つくば生物ジャーナル　Tsukuba Journal of Biology (2006) 5: TJB200601200200749

細胞性粘菌における配偶子特異的遺伝子racF2のプロモーター解析

佐藤　友絵（筑波大学生物学類４年）　　指導教員：漆原　秀子（筑波大学生命環境科学研究科研究科）

背景と目的

　細胞性粘菌Dictyostelium discoideumは通常単細胞アメーバの状態で二分裂による増殖を続けるが、一方で暗条件、過剰な水分の存在下では性的に成熟して相補的な交配型の細胞同士で融合し、有性生殖を行う。この過程は、細胞融合、核融合といった有性生殖の基本となる現象を含んでいること、人為的に誘導しやすいことなどの理由から、有性生殖のモデルとして位置づけられている。中でも、環境条件に応じて性的に成熟が誘導される過程は興味深く、これまでに我々の研究室では、性的に成熟して細胞融合能を持つ細胞（FC細胞）と性的に成熟していない細胞（IC細胞）での発現比（FC/IC比）の高い遺伝子がリスト化され解析されてきた。本研究では、その中でも特にFC/IC比が高いracF2のプロモーター解析を行った。

方法と結果

　先行研究より、複数の核酸やタンパク質配列から特徴配列を抽出するプログラムであるMEMEによってFC細胞に特異的な遺伝子のプロモーター領域からの特徴配列が抽出されていた。また、レポーター遺伝子であるlacZの上流にracF2のプロモーター領域を連結したコンストラクトの作製が行われていたので、それを出発材料とした。
　このコンストラクトには配偶子特異的配列が複数存在しているため、まず、それらの有無による発現の比較を行った。プロモーターの5’端を一部欠失させたコンストラクトで形質転換した細胞性粘菌からタンパク質画分を抽出してONPG(o‐Nitrophenyl β-D-galactopyranoside)と反応させ、420nmの吸光度を測定して酵素活性の相対値とした。
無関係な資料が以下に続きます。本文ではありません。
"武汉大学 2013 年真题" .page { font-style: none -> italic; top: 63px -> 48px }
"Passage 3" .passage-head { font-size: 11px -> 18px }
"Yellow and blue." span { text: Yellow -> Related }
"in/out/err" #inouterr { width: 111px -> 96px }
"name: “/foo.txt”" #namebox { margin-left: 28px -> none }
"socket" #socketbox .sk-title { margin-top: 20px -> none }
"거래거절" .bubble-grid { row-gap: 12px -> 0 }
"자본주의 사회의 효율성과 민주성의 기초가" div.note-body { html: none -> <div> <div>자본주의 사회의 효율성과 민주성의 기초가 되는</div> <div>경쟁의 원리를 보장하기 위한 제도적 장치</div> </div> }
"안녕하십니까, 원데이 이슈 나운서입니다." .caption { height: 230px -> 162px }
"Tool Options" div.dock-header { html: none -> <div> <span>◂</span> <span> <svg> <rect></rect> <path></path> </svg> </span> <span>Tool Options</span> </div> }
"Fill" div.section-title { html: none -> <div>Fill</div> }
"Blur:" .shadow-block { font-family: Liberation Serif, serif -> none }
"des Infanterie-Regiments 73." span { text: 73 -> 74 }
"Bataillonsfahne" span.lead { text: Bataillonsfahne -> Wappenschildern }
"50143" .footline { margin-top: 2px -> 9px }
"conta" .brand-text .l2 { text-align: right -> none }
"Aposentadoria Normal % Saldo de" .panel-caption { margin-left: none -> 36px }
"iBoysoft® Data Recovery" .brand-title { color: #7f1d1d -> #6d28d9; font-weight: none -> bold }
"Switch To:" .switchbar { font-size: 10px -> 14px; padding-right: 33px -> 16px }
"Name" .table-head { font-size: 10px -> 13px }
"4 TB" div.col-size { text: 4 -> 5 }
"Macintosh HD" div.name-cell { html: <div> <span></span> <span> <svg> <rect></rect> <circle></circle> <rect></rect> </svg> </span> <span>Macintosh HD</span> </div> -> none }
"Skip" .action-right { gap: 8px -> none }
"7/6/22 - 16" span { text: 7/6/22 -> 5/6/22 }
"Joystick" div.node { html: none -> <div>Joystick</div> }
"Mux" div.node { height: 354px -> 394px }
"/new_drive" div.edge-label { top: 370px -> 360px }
その結果、特徴配列の有無によるプロモーターの活性の有意な差はみられなかった。その原因としては、翻訳効率やタンパク質の安定性が低いために酵素活性が転写レベルを反映していない可能性が考えられたので、導入されたコンストラクト中のlacZの発現をリアルタイムPCRで解析し、ONPGを使用したlacZ活性測定の結果と比較した。リアルタイムPCRではFC細胞とIC細胞から抽出したRNAからcDNAを合成して、反応に使用した。また、内部標準遺伝子によりサンプル同士の誤差を補正した後、FC/IC比を算出した。その結果、lacZの発現についてはFC/IC比が高いにもかかわらず、酵素活性はFC細胞でもICと同程度に低いという事がわかった。また、特徴配列を欠失させるとFC細胞での発現が低下していた。使用したコンストラクトではプロモーターに続いてracF2ORFの一部が含まれており、しかもその部分にイントロンがあるため、スプライシングの不具合によってっ正常なタンパク質が合成されていなかったことも考えられる。そこで現在、intronを完全に除いたコンストラクトを作製中であり、完成後細胞性粘菌に導入し、その後、再度プロモーター領域の一部を削ったコンストラクトを導入する予定である。

考察

　今回解析したracF2のプロモーターには、上述の特徴配列が全部で３ヶ所存在している。この配列はracF2以外の配偶子特異的遺伝子にも高頻度で出現しており、その中には同じracファミリーであるrac1BやrasZも含まれている。これらはFC/IC比が特に高い遺伝子である。このプロモーター解析により有性生殖の初期過程における遺伝子発現制御メカニズムの一端が明らかとなることを期待している。